→ DIRECTIONS
Pick out each line of the records that includes the string "Tesseract", and copy it.

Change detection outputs
----

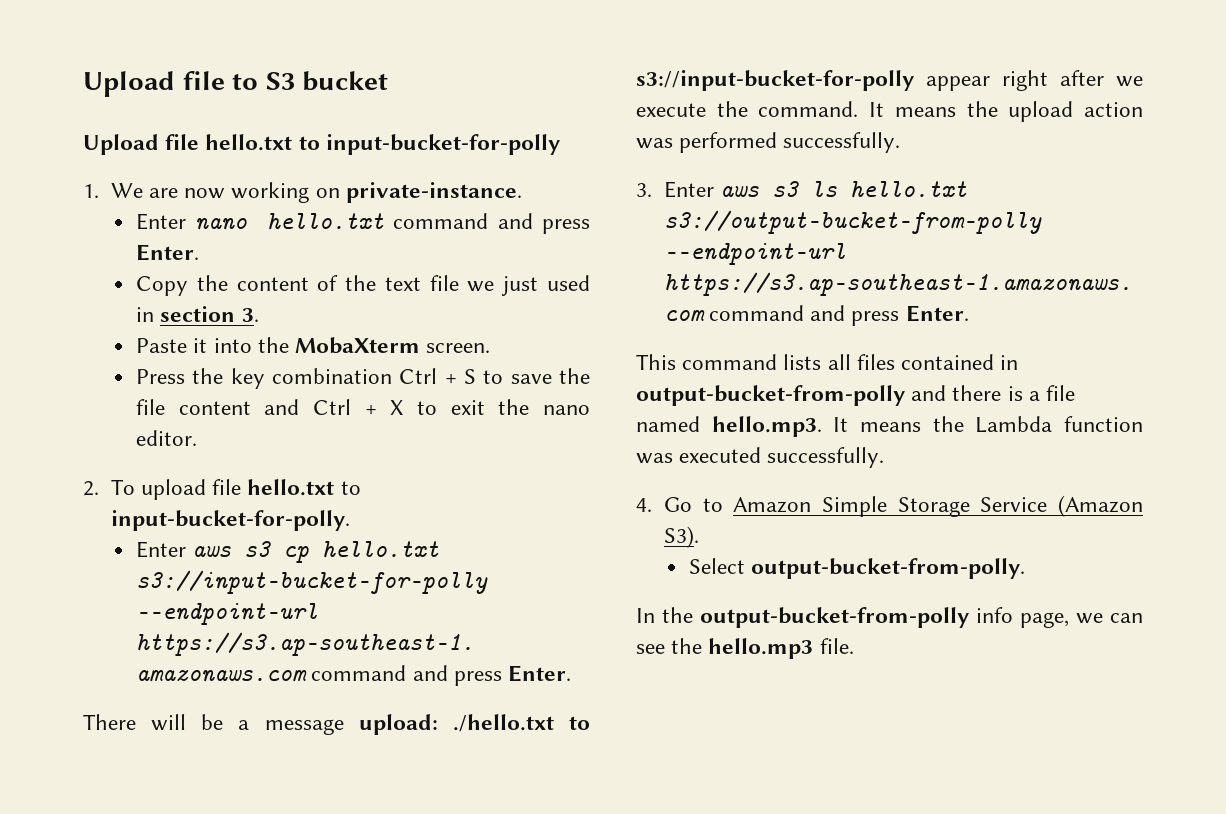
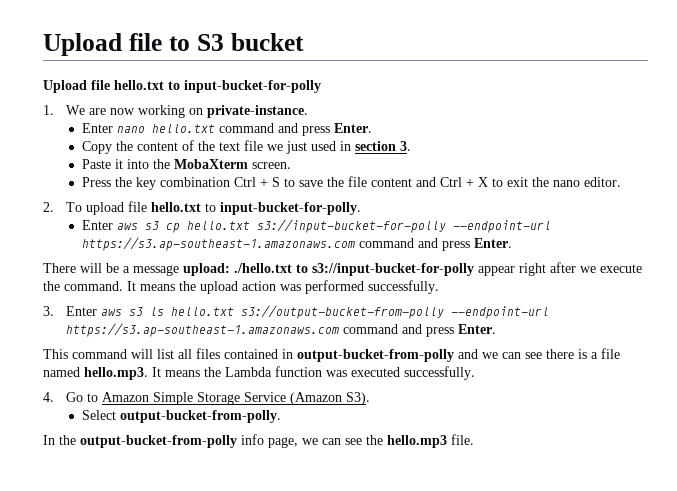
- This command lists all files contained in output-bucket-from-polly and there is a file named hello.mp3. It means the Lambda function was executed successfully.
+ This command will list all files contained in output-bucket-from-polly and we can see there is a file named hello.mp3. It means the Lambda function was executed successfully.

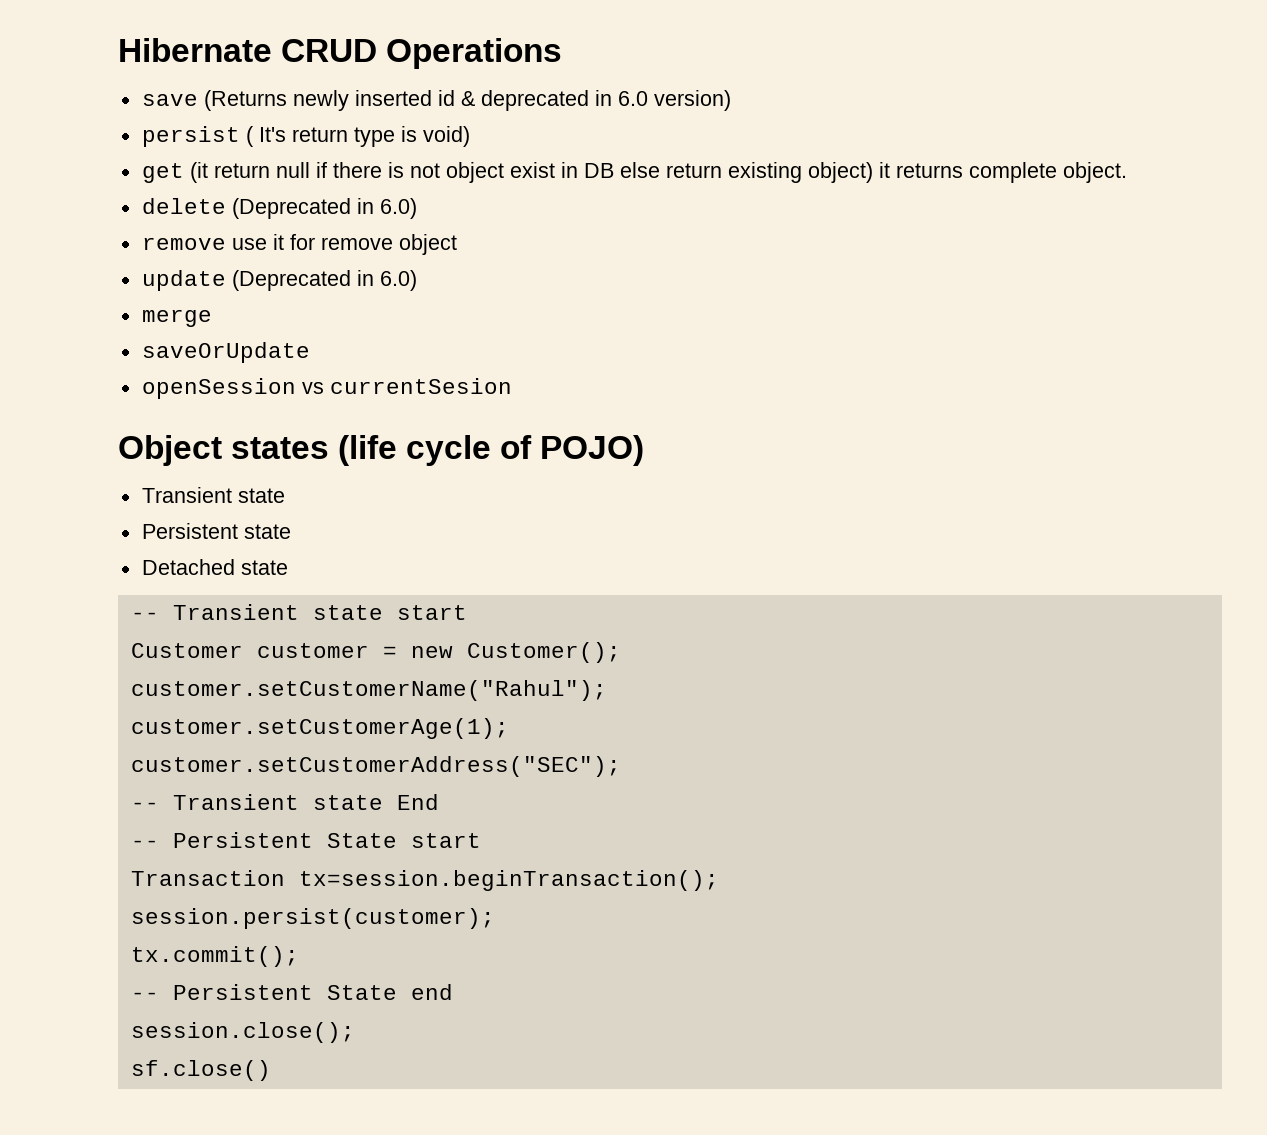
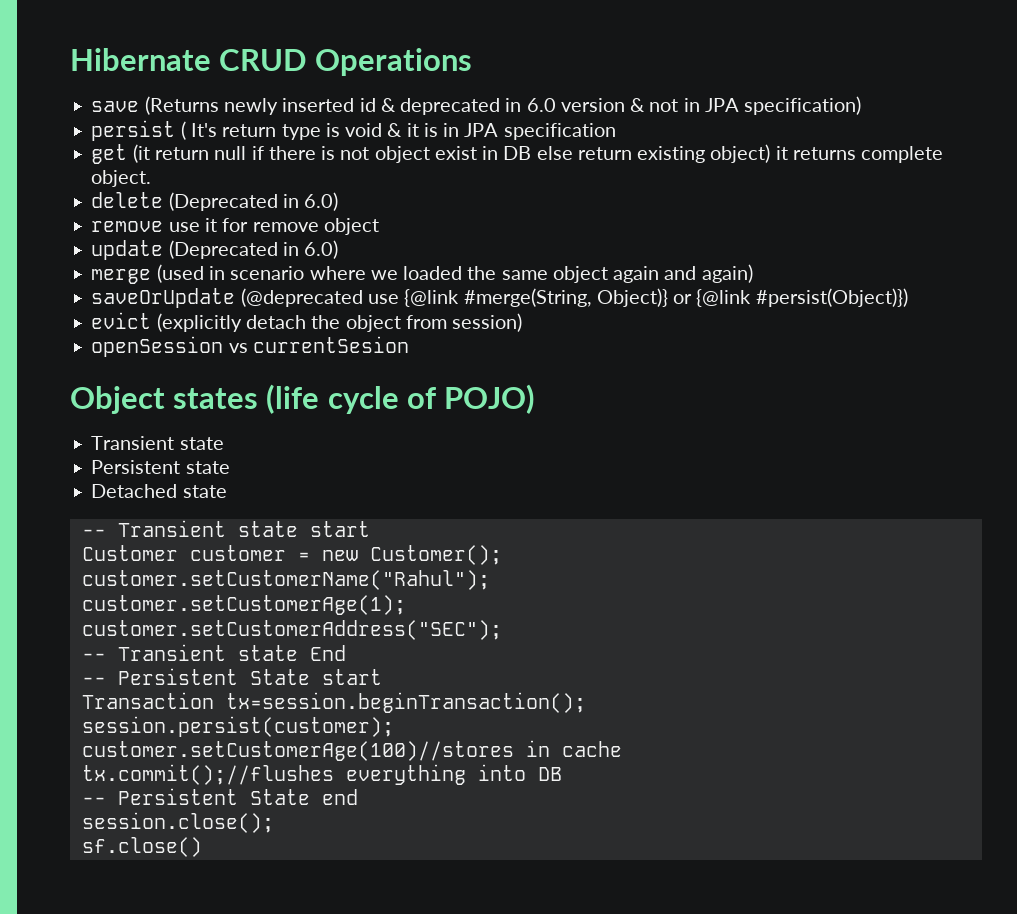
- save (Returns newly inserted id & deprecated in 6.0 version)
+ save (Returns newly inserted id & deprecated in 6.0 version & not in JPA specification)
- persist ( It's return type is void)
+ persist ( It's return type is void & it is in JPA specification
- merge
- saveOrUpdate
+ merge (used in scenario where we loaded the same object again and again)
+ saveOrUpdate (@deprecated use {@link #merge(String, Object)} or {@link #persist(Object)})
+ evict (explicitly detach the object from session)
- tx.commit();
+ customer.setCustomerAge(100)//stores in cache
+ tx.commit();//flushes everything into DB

----

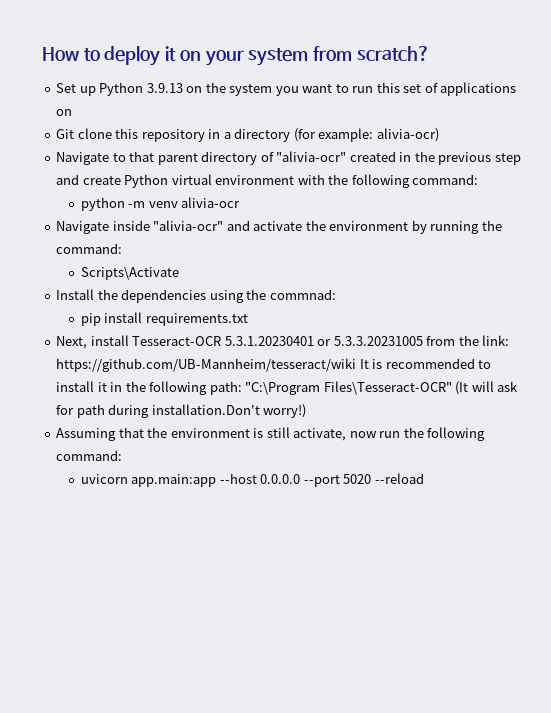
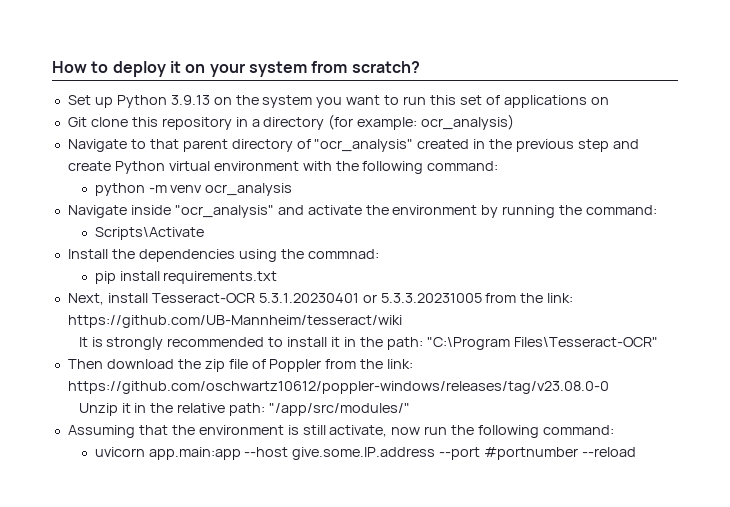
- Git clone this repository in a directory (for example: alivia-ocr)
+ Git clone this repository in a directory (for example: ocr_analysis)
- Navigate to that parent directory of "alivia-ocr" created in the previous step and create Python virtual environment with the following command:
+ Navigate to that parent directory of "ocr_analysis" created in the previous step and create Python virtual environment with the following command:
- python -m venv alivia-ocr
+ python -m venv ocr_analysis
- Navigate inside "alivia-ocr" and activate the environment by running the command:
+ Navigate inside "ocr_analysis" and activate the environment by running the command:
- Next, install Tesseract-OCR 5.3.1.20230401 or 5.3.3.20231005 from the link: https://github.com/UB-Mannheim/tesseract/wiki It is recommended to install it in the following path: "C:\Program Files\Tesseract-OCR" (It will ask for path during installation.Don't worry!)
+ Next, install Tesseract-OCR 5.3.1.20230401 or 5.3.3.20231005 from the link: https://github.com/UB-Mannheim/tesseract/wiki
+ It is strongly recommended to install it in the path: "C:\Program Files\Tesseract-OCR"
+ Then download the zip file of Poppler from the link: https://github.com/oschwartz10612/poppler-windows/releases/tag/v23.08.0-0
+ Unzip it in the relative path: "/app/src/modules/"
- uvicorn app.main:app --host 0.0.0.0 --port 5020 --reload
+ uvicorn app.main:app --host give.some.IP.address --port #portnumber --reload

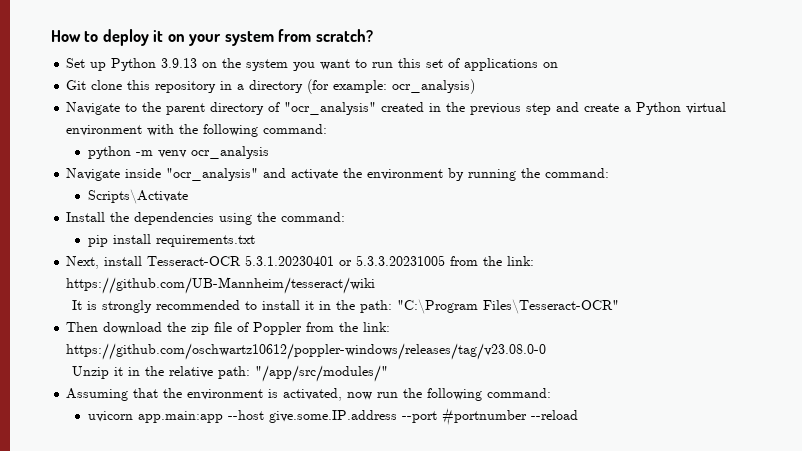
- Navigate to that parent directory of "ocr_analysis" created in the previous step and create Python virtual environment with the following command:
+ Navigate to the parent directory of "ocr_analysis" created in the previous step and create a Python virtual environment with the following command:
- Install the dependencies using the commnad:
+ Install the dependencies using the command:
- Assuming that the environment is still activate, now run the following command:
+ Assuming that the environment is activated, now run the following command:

----

→ PROBLEM SOLUTION
- Next, install Tesseract-OCR 5.3.1.20230401 or 5.3.3.20231005 from the link: https://github.com/UB-Mannheim/tesseract/wiki It is recommended to install it in the following path: "C:\Program Files\Tesseract-OCR" (It will ask for path during installation.Don't worry!)
+ Next, install Tesseract-OCR 5.3.1.20230401 or 5.3.3.20231005 from the link: https://github.com/UB-Mannheim/tesseract/wiki
+ It is strongly recommended to install it in the path: "C:\Program Files\Tesseract-OCR"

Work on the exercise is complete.